She feels sick. She drinks her tea. She thinks about killing Lucy Jaggat.

 

* * *

 

And when, finally —

“There’s a man named Kemp,” Lucy says. Her mouth is a stretched, pale slash, her face growing red as Daisy’s fingers press against her white, white neck. “After you kill me, you need to kill him. He helped me hurt people. And I don’t think he’s going to stop.”

“Want me to do your dirty work for you,” Daisy hisses. “Don’t worry. I’ll pay him a visit, too.” Her mouth is close now, so close to that plum-neck —

“He told me I was meant for greatness. We were on the path to glory,” Lucy chokes. “And he made me a monster.”

Daisy suddenly grips hard enough that Lucy makes a gurgling, gasping noise, her head knocking against the doorframe, Daisy’s face millimeters from her own.

“ _You were always a monster,”_ she says, and Lucy closes her eyes, would nod if she could.

This is the moment. This is when she should do it. But she can’t tell Lucy to close her eyes, because they are already closed. So she waits. And waits. And the plum remains unpunctured, ripe and firm and sickly sweet-smelling, like incense under the heady blood-smell that Mitchell left, his hand around this very neck, his breath on this same face. Was he thinking of Lucy Jaggat when they fucked? she wonders. When she came, she’d bitten into his shoulder, tasted blood that wasn’t his, said Ivan’s name in his ear. Either he hadn’t noticed, or he hadn’t cared. He was probably imagining doing what she was doing now, squeezing the life out of Lucy Jaggat, as he came with a moan and machine-gun rapid breath —

“Just do it,” Lucy breathes, “Why won’t you do it?”

Daisy’s hand is squeezing as hard as she can, but they both know this is not how she delivers a death blow. Never like this, never cleanly, never without blood.
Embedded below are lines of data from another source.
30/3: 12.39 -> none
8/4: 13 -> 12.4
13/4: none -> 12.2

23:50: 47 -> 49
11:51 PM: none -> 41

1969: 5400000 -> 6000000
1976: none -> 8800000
“Take me with you,” Lucy says.

 

* * *

 

And horribly, somehow, Daisy does.

They begin with ransacking the pink house. Daisy tears unsanctimoniously through half a century’s worth of junk in Mitchell’s room — jazz vinyl, dity clothes, old magazines, a fucking saxophone — while Lucy stares at what is presumably the ghost’s room, and then looks into George and Nina’s strange gnome-wallpapered bedroom, bereft of all possessions. Lucy only does a single perfunctory circuit of this room, perhaps out of remorse or guilt or the sanctity of spaces of those she’s fucked over. Daisy tears open the mattress just to be sure.

The little kitchen is half-barren, only seeming necessities taken. Mostly mugs. There are only a couple left, an ugly patterned one and a souvenir mug from the Bristol City Museum.
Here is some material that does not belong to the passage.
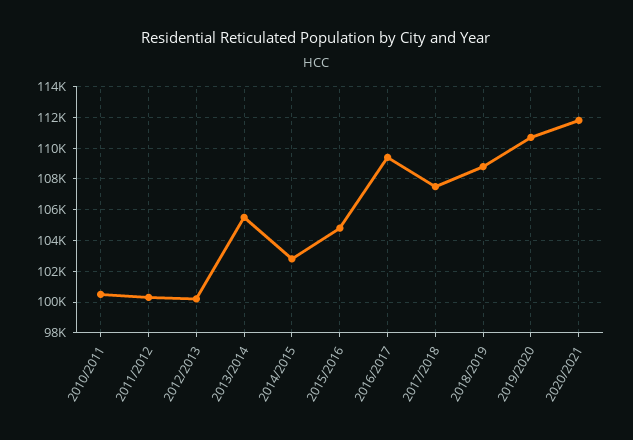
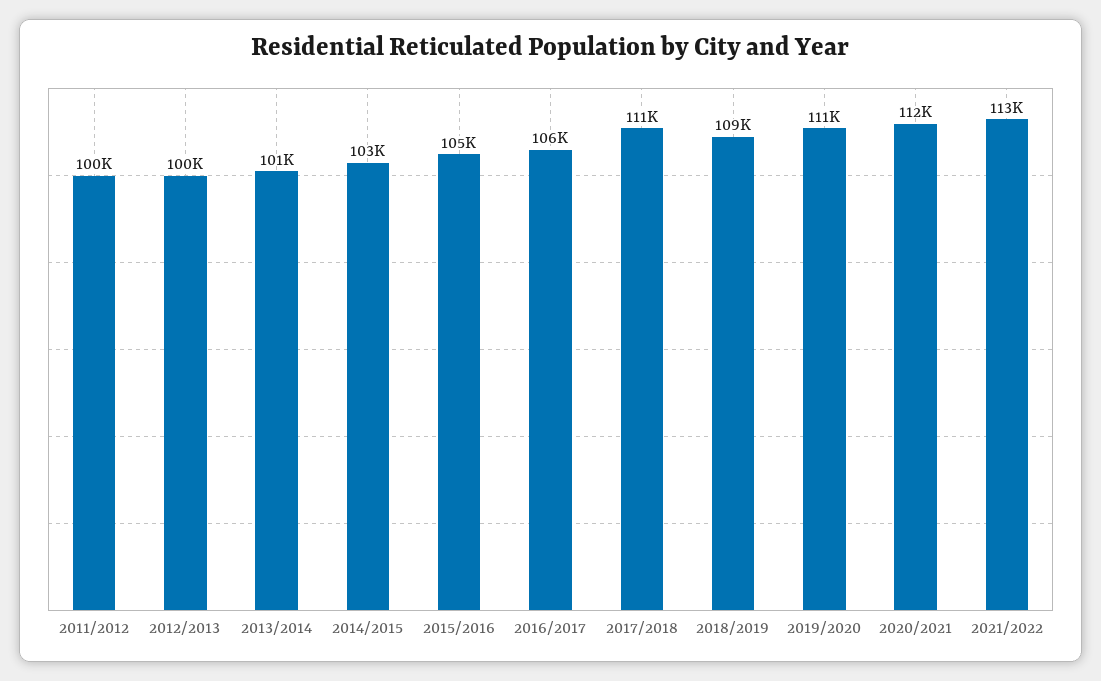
2010/2011: 100500 -> none
2013/2014: 105500 -> 101000
2016/2017: 109500 -> 106000
2017/2018: 107500 -> 111000
2021/2022: none -> 113000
“Look,” Lucy says. She is staring at the corkboard next to the front door. There are old tickets for a movie, a sale flyer for a shop, a poster for a concert at a bar with a dingy name, and a pamphlet for a resort in Brighton. “Do you think — ?”

“No,” says Daisy shortly. “They have Mitchell. They’ll want to get him away from civilization. Too many people to kill in a city.”

“Then they head west instead.”

Daisy laughs.

“They head west.”

 

* * *

 

Daisy knows it is not lost on Lucy that she has no leverage. Her very status of being not-dead is wrapped around Daisy’s good graces, and a single sentence, a request to come along and watch the bloodbath. Daisy imagines it as she dozes on the train, Lucy wound so tight beside her she thinks she might explode. She imagines this old man looking like a hermit on an island, thin and wrinkled and socket-eyed. She imagines snapping him in two like a branch, the bloody middle of him tearing apart slowly, sinew and muscle and organ all open for her to paint with, this mummy-man with blank, sunk eyes shining in the moonlight, and beside him, Lucy — plum-skin punctured, all looking, all seeing gone, only blankness in those eyes, those sad doe-eyes —

Daisy awakes with a start, and Lucy practically jumps out of her seat. She is waiting, Daisy knows — waiting for the moment Daisy decides it’s no longer worth it, and kills her and everyone around to boot.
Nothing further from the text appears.